• [What this task involves] After locating "- If message" in the listing below, copy that line and each one after it exactly, ending with the line that has "paths add or extend proptest coverage.".

• [Exercise input]
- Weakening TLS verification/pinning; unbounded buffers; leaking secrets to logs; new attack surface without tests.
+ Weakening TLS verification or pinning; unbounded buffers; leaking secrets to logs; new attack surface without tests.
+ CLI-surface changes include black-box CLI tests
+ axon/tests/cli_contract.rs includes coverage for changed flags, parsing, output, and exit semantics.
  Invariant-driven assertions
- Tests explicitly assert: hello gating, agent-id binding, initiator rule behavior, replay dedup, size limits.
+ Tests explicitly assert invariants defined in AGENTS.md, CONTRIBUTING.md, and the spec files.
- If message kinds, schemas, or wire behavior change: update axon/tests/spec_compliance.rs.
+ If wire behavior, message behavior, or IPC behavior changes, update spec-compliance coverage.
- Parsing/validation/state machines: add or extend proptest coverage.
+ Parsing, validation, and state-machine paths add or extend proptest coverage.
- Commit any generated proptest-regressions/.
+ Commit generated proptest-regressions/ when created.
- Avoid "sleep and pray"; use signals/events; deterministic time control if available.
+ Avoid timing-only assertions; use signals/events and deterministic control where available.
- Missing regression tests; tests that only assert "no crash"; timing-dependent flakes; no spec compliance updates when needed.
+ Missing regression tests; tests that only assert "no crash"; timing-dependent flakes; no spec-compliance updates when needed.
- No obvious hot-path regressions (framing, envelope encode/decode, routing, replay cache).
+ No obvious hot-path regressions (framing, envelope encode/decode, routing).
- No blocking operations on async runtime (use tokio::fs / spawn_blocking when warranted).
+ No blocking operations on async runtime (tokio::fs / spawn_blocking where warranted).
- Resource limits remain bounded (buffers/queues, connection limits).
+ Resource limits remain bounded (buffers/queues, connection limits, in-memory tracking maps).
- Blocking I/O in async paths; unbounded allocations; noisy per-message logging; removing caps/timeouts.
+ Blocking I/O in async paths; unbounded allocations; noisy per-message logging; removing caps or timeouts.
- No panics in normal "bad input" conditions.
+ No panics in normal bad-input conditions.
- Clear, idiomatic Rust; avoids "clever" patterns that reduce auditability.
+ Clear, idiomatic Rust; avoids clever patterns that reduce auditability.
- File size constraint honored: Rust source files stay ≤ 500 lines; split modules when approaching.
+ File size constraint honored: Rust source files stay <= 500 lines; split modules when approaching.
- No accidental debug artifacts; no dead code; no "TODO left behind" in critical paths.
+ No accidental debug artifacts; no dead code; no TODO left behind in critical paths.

• [Output for this task]
- If message kinds, schemas, or wire behavior change: update axon/tests/spec_compliance.rs.
+ If wire behavior, message behavior, or IPC behavior changes, update spec-compliance coverage.
- Parsing/validation/state machines: add or extend proptest coverage.
+ Parsing, validation, and state-machine paths add or extend proptest coverage.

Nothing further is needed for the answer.